United Way NSV Announces Half a Million in 2019 Impact Grant Awards
United Way of Northern Shenandoah Valley (NSV) reaffirmed its commitment to graduate more kids, lift families and individuals to financial stability and create a healthier community when its board of directors approved funding recommendations made by community volunteers for the 2019-2020 Community Impact Grant Program.
Through the Impact Grant Program, United Way will invest more than $521,000 in 39 education, income and health programs throughout the Northern Shenandoah Valley (Winchester City, Frederick County, Clarke County, Shenandoah County and Page County).
More than $714,000 was requested for 2019 Impact Grants with $512,000 available for the grant program. United Way undertook a rigorous decision-making process to determine the grant allocations. Nearly 3,000 donors entrust their contributions to the United Way Community Impact Fund with the confidence that the United Way’s Board and staff will work with community organizations and leaders to invest in the most impactful programs.
Funding for the Impact Grant program is specifically earmarked by donors, and is only a portion of the total money raised and given out by United Way NSV. An additional 100 non-profits will receive donor designated funding which is allocated in addition to the grant program.
“Through the extensive grant vetting process, we hope to address the most pressing needs in our community that have been identified through our needs assessment, in the most efficient and effective way possible” said Kurt Beyreis, Chair of the Fund Distribution Committee.
Fifty-five community volunteers devoted more than 1,200 hours to determine the best programs and services our region has to offer. They read proposals, analyzed financial statements, visited agencies, and deliberated for many hours. The program grants for 39 different agencies that were announced today have been thoroughly vetted and evaluated on factors including alignment with United Way’s strategies; ability to make positive, lasting impact; transformative approach to working collaboratively; and capacity to achieve program goals.
The 2019-2020 Impact Grants reflect the 2017 Community Needs Assessment and ALICE® findings for the Northern Shenandoah Valley. All grant program activities tie back directly to the community’s identified needs, with all agencies serving a portion on the ALICE® population.
“The requests received this year reinforce the data collected through our Community Needs Assessment” said United Way President and CEO, Nadine Pottinga “These grants are making marked impact in the critical needs identified in Frederick, Clarke, Shenandoah, and Page Counties, as well as in the City of Winchester.”
In the area of education, a first time United Way grant recipient, Community Care & Learning Center, will receive a grant investment of $14,000. The 2019 grant will be the first ever for the Community Care & Learning Center, helping them in their first year of operation to offer affordable and accessible childcare for at-risk families in the New Market area, with the goal of reducing any barriers to employment and increasing stability within families. This investment aligns within United Way NSV’s community needs strategy to make sure that preschool aged children have access to affordable, high quality, early learning programs that prepare them for kindergarten.

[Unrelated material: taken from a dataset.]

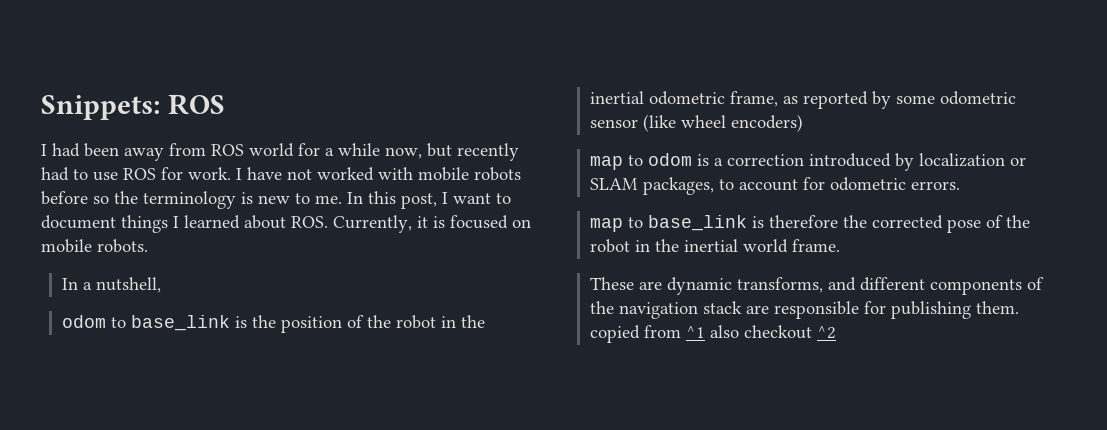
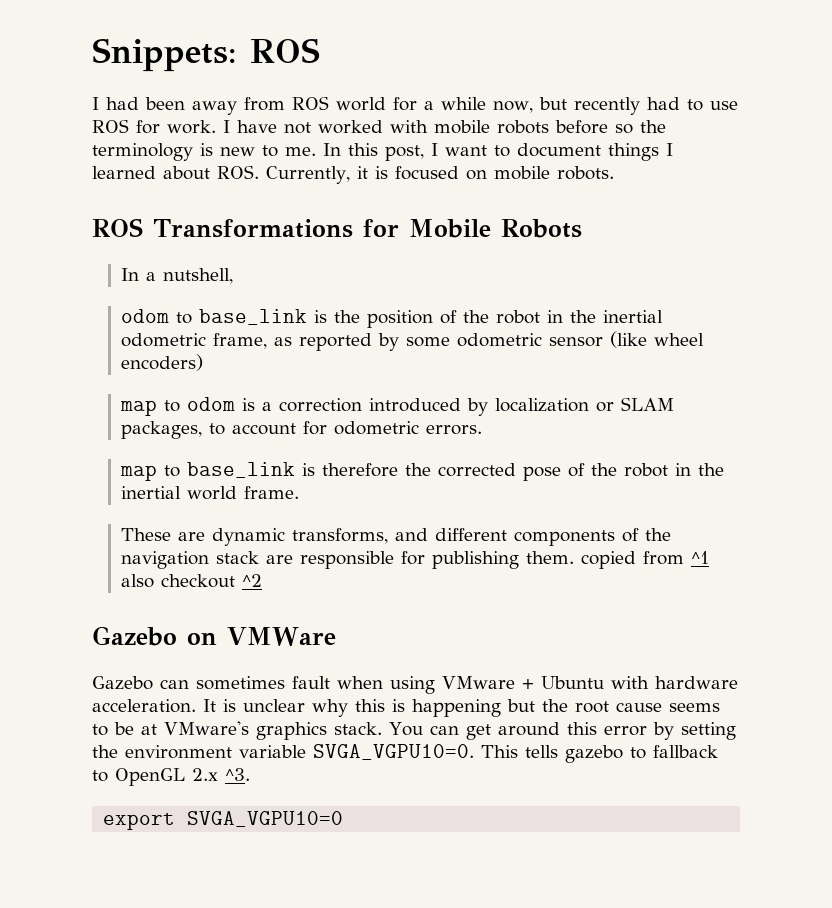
+ ROS Transformations for Mobile Robots
+ Gazebo on VMWare
+ Gazebo can sometimes fault when using VMware + Ubuntu with hardware acceleration. It is unclear why this is happening but the root cause seems to be at VMware's graphics stack. You can get around this error by setting the environment variable SVGA_VGPU10=0. This tells gazebo to fallback to OpenGL 2.x ^3.
+ export SVGA_VGPU10=0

Additional education programs granted funding by United Way address other priority needs such as children having access to basic needs, students having access to high quality, enriching out of school programs where students have support and encouragement for educational success from engaged parents/advocates and mentors, as well as junior high and high school students have access to age-appropriate college and career preparation and graduate equipped with skills for success.
In Financial Stability (Income) grants, United Way is investing $29,800 in a new community partner, A Farm Less Ordinary, based in Clarke County. The program will serve two purposes—to add to the number of individuals with disabilities who are employed, and to assist in providing food to families in need. This new program will supply fresh produce for families accessing food pantries while also creating gainful employment for people with disabilities. The grant aligns with community priority needs, specifically to help people in crisis meet their basic needs and become self-sufficient and to help low or no income individuals acquire the skills necessary to secure and retain self and/or family-sustaining employment
In Income Impact Grants, United Way also supports programs where vulnerable seniors are able to access services that improve their quality of life and maintain independence.
In health related grants, United Way is investing $24,000 in The Sinclair Health Clinic. Grant dollars for this specific program will implement a comprehensive Diabetes Care Clinic to offer diabetes management services and access to the tools needed for monitoring and self-care. This program will address priority needs within our community, specifically increasing access quality and affordable health care.
Additional Health grants given by United Way NSV align within the identified priority needs to support programs where children and youth have access to emergency and ongoing mental health and counseling services, programs designed to prevent and respond to domestic violence, as well as programs that aggressively address the substance abuse crisis in our community.
“We’re committed to creating meaningful change in the Northern Shenandoah Valley,” said United Way President and CEO Nadine Pottinga. “One way we drive change is by investing in the best local education, income and health programs to impact our community’s kids and their families.”
Please see the full list of Impact Grant Awards for 2019 HERE. Distribution of 2019-2019-year Impact Grant funds will begin July 1.